### [What is required]
All that is needed is a count of the lines in this data that contain the word "password".

------ Given information

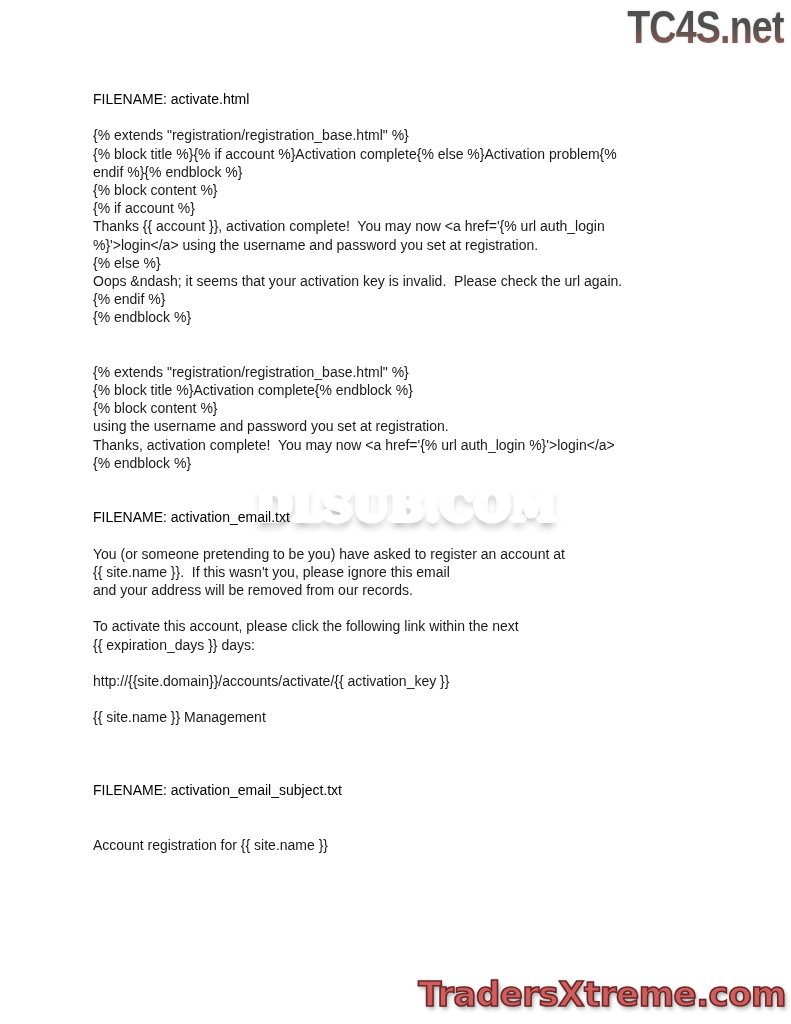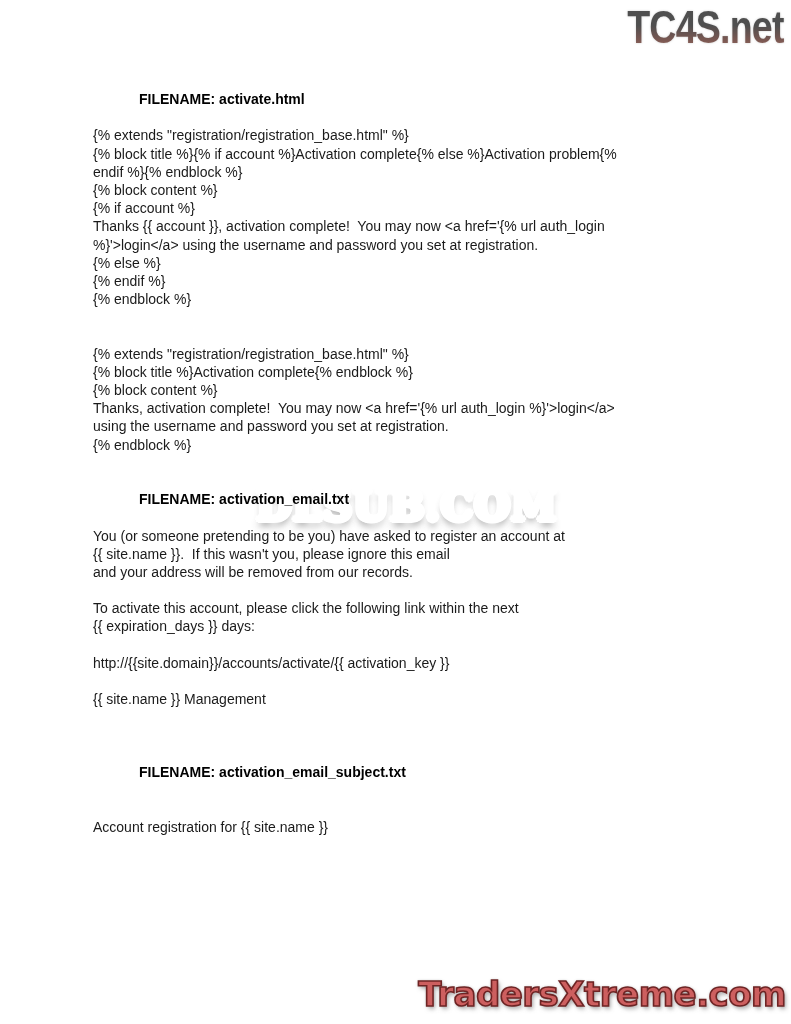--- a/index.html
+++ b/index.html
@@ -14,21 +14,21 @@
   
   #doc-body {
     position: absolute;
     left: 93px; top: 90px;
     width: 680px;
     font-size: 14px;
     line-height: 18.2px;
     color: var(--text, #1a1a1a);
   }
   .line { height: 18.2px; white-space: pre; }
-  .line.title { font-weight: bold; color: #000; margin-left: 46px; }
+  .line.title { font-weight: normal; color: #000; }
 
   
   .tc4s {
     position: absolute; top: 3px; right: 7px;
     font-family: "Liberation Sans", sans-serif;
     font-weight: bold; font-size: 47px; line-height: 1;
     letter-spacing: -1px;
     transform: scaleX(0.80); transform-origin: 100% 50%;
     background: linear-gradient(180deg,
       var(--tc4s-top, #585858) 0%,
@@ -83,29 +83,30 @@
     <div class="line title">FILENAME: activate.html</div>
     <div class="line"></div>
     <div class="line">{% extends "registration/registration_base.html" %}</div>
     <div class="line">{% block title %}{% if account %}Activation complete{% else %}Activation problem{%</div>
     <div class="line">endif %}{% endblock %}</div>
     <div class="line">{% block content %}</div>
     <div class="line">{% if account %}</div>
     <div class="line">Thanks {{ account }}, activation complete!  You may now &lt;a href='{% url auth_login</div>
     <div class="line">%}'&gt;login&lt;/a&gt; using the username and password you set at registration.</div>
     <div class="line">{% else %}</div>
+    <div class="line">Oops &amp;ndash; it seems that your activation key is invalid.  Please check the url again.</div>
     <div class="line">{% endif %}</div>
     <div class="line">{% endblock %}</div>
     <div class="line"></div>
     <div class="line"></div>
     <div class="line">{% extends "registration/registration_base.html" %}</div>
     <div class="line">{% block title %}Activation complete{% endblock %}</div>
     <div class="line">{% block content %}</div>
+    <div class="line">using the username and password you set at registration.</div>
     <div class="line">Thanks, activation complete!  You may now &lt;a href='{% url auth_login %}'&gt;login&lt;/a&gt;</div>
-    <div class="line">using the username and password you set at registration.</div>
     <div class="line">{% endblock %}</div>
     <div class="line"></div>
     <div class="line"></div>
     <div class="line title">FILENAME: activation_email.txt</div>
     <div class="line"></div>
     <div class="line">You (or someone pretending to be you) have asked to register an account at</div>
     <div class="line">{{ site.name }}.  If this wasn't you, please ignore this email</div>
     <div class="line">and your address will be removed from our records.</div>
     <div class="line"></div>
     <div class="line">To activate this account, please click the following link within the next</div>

------------
------ Given information

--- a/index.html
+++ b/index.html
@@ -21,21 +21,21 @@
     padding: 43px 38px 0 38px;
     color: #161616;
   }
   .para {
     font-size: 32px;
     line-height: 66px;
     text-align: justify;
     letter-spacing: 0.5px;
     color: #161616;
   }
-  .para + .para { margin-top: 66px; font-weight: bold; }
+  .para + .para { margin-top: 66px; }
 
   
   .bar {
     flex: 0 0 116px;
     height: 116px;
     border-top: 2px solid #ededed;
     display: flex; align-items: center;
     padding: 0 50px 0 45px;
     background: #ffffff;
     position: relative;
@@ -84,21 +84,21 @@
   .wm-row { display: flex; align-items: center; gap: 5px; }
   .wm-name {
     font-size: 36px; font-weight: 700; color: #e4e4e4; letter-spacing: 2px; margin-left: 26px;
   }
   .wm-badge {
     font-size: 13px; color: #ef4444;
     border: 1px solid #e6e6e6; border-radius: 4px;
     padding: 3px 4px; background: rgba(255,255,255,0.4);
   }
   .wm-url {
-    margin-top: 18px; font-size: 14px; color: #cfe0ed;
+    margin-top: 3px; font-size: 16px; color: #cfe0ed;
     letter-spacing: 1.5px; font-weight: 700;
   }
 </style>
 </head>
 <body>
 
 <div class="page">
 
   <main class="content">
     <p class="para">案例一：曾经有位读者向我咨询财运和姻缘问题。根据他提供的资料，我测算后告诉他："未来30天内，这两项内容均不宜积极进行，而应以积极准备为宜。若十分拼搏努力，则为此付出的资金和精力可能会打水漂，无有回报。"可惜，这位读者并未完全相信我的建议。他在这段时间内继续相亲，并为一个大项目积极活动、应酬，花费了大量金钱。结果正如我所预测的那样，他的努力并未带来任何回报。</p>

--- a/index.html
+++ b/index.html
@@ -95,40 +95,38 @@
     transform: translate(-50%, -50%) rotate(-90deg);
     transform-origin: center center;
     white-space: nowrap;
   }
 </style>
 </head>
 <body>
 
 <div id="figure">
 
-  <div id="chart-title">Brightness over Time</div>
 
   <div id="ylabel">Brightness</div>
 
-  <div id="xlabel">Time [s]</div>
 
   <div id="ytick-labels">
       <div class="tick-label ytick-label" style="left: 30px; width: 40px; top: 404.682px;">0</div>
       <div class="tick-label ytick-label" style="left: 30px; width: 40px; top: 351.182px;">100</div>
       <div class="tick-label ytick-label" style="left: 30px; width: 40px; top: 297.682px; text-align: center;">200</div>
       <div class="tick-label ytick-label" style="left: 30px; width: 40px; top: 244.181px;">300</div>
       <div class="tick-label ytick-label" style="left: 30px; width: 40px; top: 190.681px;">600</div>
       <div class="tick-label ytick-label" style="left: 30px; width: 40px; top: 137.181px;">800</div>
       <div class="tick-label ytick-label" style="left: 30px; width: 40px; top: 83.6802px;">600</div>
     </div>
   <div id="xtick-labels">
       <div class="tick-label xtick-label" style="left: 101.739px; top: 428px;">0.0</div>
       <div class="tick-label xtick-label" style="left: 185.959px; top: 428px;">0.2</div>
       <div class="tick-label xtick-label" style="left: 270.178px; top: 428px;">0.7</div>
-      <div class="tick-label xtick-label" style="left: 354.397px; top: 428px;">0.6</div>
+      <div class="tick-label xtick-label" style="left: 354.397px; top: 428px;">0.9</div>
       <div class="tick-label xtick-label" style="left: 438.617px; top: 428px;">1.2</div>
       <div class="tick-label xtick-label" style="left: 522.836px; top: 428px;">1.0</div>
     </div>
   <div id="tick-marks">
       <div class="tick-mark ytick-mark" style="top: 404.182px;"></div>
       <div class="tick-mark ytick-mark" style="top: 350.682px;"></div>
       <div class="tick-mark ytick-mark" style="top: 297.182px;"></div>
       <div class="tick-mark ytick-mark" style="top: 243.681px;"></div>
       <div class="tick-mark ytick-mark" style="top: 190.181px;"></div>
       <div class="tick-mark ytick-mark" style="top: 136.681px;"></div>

------------
------ Given information

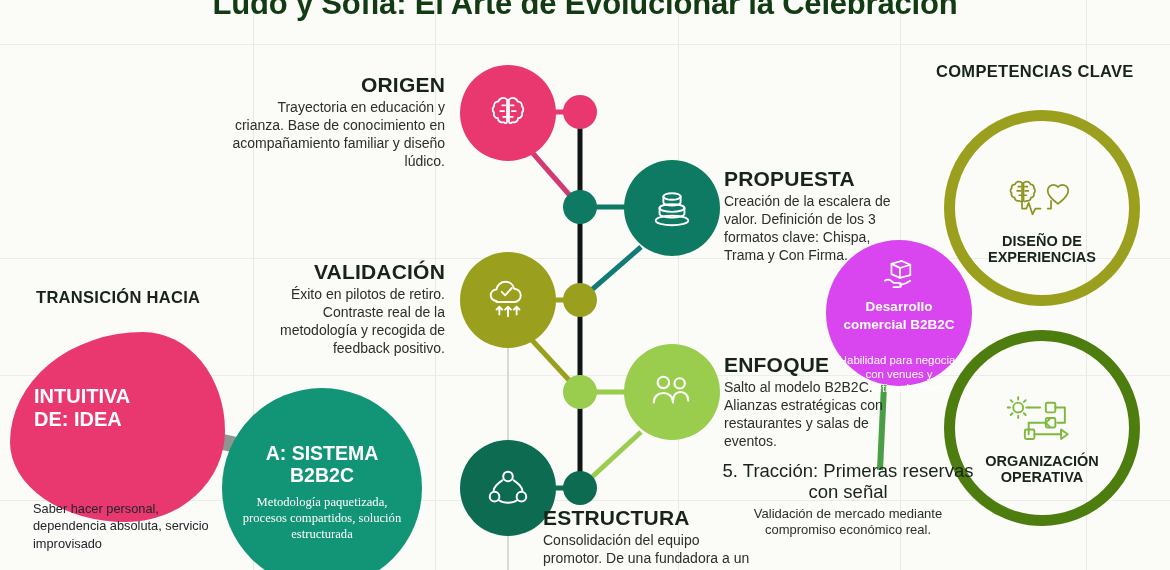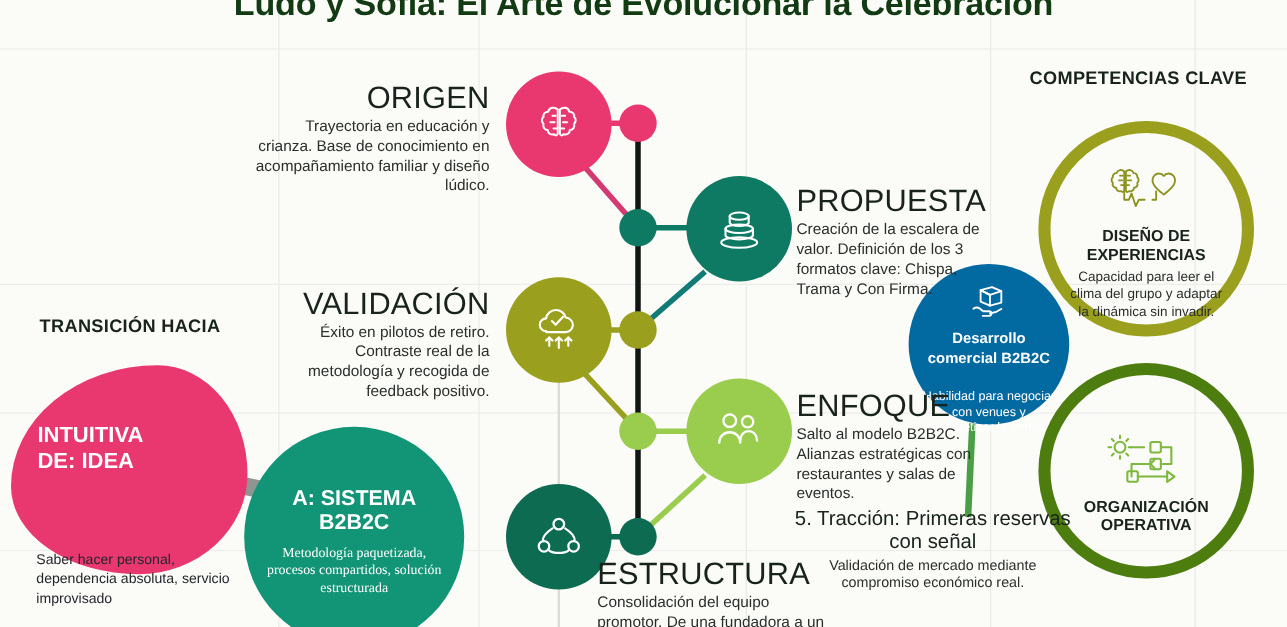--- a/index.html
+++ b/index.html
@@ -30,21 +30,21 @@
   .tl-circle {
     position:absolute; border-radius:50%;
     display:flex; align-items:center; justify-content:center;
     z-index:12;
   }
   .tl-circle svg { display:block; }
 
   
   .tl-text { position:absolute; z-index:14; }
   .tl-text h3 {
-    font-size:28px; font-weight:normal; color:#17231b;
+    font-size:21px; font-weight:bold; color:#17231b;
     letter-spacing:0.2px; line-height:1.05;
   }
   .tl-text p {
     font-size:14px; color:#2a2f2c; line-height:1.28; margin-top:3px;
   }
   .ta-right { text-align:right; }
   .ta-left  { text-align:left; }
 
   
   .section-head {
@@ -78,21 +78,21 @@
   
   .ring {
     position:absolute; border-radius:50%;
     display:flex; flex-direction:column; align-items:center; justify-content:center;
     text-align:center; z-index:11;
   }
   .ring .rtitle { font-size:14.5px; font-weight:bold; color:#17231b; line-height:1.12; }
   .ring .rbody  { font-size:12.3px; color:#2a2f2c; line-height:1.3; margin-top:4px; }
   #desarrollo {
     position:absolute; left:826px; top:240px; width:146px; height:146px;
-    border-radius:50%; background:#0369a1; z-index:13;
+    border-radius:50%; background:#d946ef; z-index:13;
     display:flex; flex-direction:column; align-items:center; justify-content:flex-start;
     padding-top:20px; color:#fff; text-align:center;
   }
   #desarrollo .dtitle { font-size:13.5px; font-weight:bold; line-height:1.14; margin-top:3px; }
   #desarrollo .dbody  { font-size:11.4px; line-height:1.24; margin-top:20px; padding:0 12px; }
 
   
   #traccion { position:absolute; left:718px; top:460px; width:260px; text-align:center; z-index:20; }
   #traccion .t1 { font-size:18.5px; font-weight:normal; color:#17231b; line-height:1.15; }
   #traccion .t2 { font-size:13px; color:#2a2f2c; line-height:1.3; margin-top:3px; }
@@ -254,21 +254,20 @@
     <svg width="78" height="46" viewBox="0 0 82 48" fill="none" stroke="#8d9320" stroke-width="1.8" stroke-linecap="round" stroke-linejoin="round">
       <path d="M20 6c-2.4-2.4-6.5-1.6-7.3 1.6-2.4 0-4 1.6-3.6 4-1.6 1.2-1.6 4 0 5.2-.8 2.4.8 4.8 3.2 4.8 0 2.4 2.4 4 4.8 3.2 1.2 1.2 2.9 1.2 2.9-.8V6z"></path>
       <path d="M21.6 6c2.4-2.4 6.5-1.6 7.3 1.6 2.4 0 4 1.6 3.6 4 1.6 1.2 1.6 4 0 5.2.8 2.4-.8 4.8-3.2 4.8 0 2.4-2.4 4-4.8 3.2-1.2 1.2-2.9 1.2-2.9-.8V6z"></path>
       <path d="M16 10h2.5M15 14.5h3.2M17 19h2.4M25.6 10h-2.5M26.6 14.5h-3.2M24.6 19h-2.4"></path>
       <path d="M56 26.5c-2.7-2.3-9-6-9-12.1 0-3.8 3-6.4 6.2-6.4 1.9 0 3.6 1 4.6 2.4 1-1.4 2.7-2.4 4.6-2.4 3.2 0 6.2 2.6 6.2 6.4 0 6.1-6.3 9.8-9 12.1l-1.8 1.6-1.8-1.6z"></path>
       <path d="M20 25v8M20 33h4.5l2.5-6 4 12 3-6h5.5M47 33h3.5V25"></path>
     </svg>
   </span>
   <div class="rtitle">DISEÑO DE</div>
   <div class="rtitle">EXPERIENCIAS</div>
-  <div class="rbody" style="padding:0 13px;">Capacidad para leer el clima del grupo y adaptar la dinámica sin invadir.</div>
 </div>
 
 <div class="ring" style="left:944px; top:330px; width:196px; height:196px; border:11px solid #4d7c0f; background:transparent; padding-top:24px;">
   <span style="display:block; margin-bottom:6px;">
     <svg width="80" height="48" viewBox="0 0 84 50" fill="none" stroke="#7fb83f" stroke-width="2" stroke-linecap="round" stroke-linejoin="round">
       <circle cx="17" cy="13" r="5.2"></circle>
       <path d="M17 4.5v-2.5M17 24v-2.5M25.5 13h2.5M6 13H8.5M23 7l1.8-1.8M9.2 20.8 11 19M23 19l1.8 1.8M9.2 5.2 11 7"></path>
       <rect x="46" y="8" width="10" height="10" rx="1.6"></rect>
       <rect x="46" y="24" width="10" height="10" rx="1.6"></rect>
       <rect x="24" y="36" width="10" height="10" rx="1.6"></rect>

------------

### [Written answer]
3